My absolute favorite environment for rapid and powerful coding is Dyalog APL. The language allows really powerful abstraction, and the IDE’s debugger is the best I’ve ever seen. You can step backwards and forwards, and add/modify code without having to exit debug mode. Most Dyalog users find themselves writing code within the debugger.
http://en.wikipedia.org/wiki/K_(programming_language)
R is crazy frustrating at times, but with the helpful “cheat sheets” you can get a lot done. I’m sure your Splus will serve you well.
http://lionhrtpub.com/orms/orms-6-08/frswr.html
http://www.advantageforanalysts.com/
An ongoing weakness in R seems to be an odd/poor set of default choices (as with the options above). Google “stringsasfactors” and witness a long list of novice users ready to do violence to their computers. R’s factor-handling has brought me to the verge of tears, only to discover a single pithy sentence in the docs that clarifies all.
In short, R’s public relations team isnt likely to win any awards today, tomorrow, or ever…
Other fun: keeping track of which libraries you have loaded from where. I found a fun “bug” in my code which couldn’t be reproduced on different installs of R; apparently the old version of XTS (or ZOO, I never figured out which was at fault) allowed you to subset pretty sloppily. New version requires everything be just so. Finding out which lib R was pointing to … any of 3-4 in Framework or my home directory: insanity. In the end, I’m going to have to maintain an R distribution along with my code, because the libraries change so much underneath the code, I can’t rely on CRAN to do it for me for anything resembling software. Shoulda done it in Lush.

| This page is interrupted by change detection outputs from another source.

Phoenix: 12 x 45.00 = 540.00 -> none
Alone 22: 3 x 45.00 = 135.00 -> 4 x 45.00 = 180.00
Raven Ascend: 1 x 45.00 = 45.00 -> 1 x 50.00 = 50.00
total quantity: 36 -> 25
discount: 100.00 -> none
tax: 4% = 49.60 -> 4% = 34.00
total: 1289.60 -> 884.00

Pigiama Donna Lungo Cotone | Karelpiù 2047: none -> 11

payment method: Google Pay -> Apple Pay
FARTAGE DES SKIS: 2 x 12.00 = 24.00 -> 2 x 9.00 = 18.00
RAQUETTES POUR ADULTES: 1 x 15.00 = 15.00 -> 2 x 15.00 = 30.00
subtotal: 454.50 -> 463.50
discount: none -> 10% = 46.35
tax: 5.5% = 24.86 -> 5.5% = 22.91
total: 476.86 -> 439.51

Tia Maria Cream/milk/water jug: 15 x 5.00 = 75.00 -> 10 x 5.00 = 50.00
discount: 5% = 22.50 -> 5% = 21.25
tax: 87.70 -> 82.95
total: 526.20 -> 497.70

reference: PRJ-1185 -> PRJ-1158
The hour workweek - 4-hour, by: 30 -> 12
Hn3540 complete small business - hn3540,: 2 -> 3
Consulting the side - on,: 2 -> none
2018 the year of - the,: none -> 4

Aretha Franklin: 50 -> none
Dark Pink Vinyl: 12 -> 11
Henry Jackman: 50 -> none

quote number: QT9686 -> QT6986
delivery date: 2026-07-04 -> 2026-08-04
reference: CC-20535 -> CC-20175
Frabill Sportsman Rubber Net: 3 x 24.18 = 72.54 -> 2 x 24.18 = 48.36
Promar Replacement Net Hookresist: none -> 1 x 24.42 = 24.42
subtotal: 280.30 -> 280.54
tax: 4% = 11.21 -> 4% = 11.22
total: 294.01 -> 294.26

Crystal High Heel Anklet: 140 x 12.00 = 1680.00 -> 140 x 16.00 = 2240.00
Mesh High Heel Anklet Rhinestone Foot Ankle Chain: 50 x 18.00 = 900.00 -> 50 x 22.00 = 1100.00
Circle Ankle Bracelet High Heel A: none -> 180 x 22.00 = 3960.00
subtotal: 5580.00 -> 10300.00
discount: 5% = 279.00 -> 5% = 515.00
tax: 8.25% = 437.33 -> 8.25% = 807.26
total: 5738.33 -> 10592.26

Clojure is interesting, though I feel better about resorting to C than I do about resorting to Java, even if the latter is safer. Incanter looks incredibly weaksauce though.
I suspect most people would find Lush pretty DIY and clunky. Compared to, say, OCaML, it isn’t as solid or well developed. But it is incredibly handy to get stuff done in. I may some day regret spending the time in Lush rather than OCaML, but I doubt it.